■ **Task instructions**
Skip the pictures, and retype the data below in full, exactly.

#### Provided data

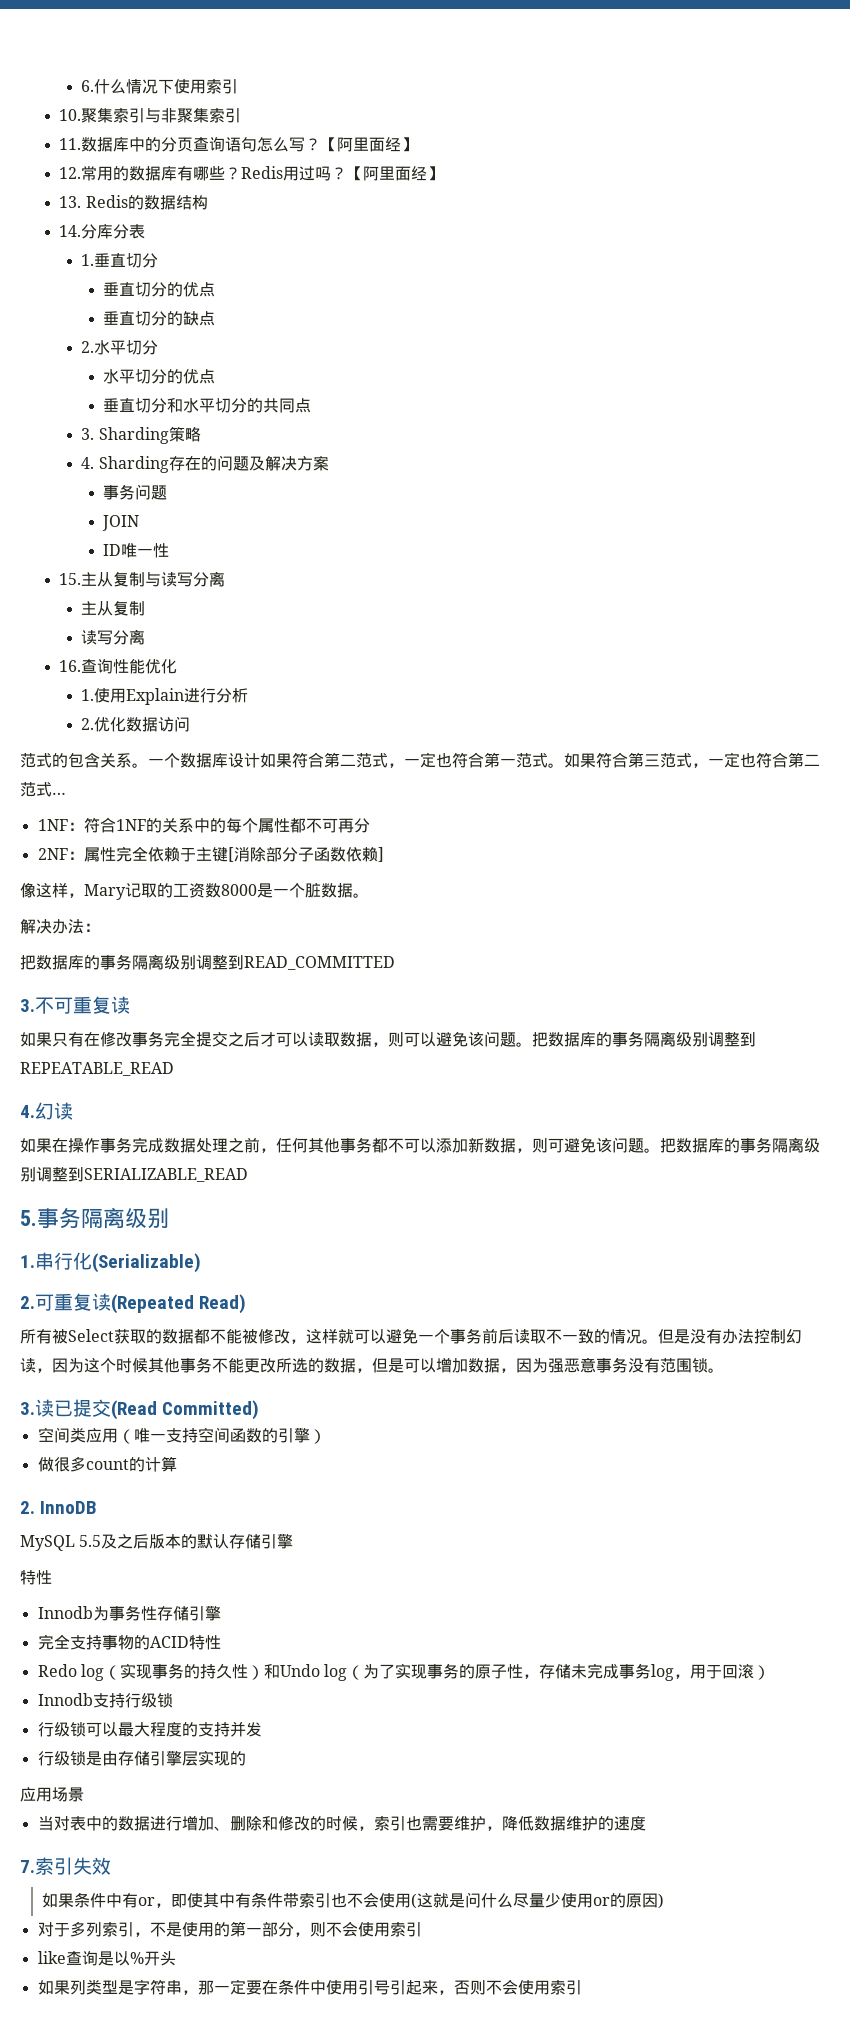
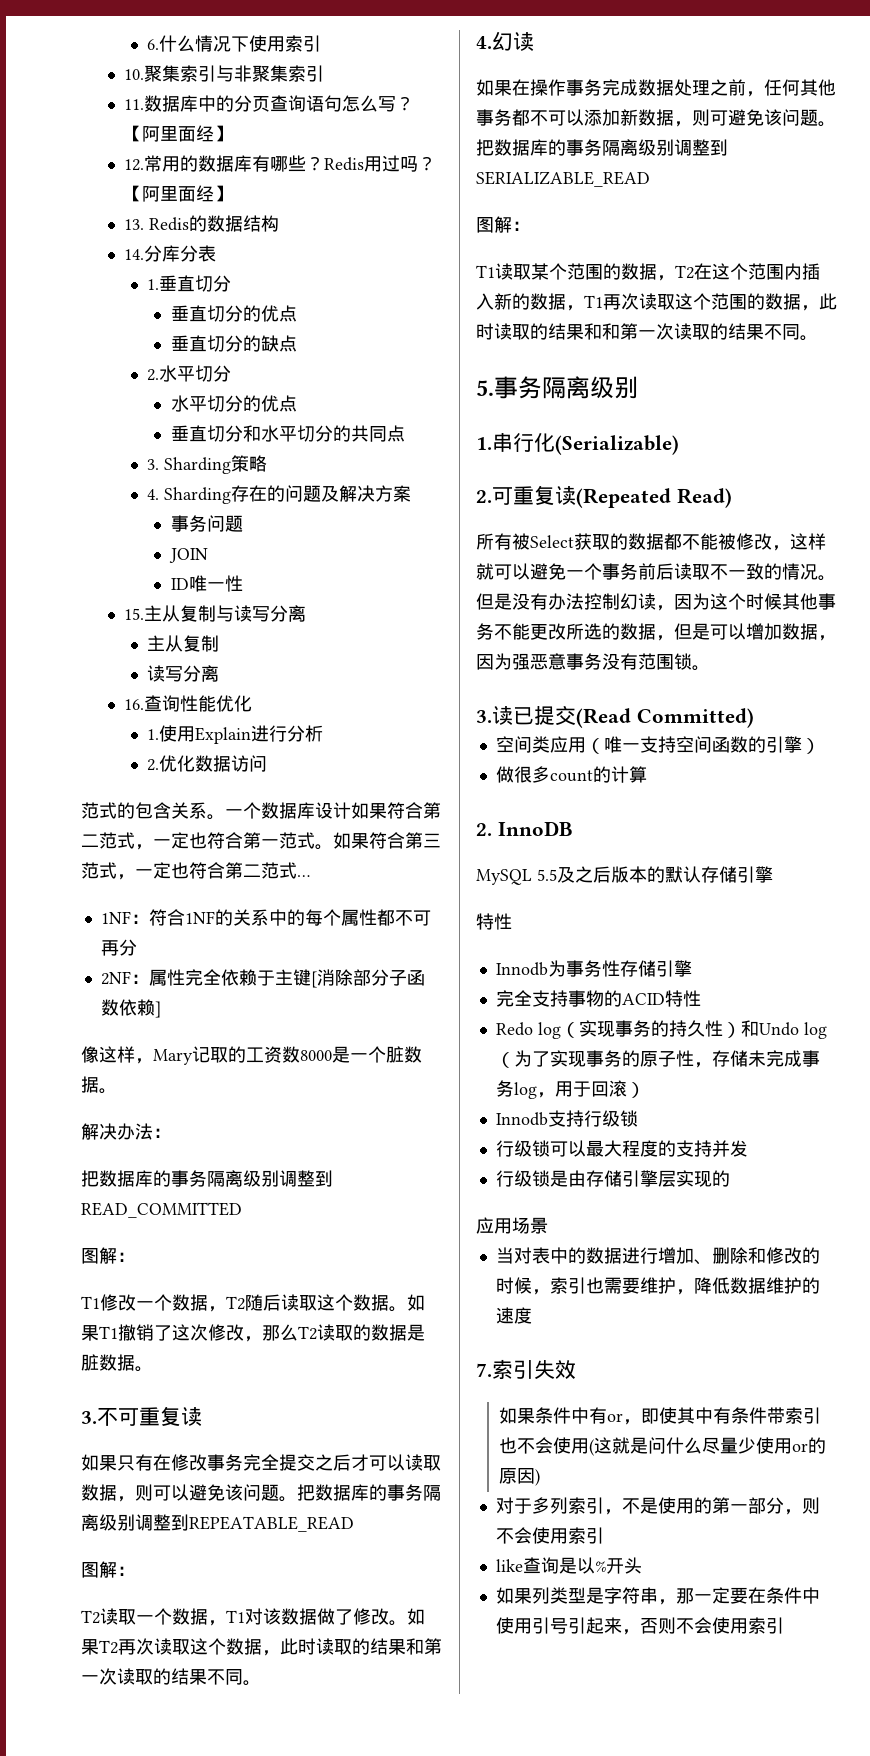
  把数据库的事务隔离级别调整到READ_COMMITTED
+ 图解：
+ T1修改一个数据，T2随后读取这个数据。如果T1撤销了这次修改，那么T2读取的数据是脏数据。
  把数据库的事务隔离级别调整到REPEATABLE_READ
+ 图解：
+ T2读取一个数据，T1对该数据做了修改。如果T2再次读取这个数据，此时读取的结果和第一次读取的结果不同。
  把数据库的事务隔离级别调整到SERIALIZABLE_READ
+ 图解：
+ T1读取某个范围的数据，T2在这个范围内插入新的数据，T1再次读取这个范围的数据，此时读取的结果和和第一次读取的结果不同。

########

■ **Solution to this problem**
  把数据库的事务隔离级别调整到READ_COMMITTED
+ 图解：
+ T1修改一个数据，T2随后读取这个数据。如果T1撤销了这次修改，那么T2读取的数据是脏数据。
  把数据库的事务隔离级别调整到REPEATABLE_READ
+ 图解：
+ T2读取一个数据，T1对该数据做了修改。如果T2再次读取这个数据，此时读取的结果和第一次读取的结果不同。
  把数据库的事务隔离级别调整到SERIALIZABLE_READ
+ 图解：
+ T1读取某个范围的数据，T2在这个范围内插入新的数据，T1再次读取这个范围的数据，此时读取的结果和和第一次读取的结果不同。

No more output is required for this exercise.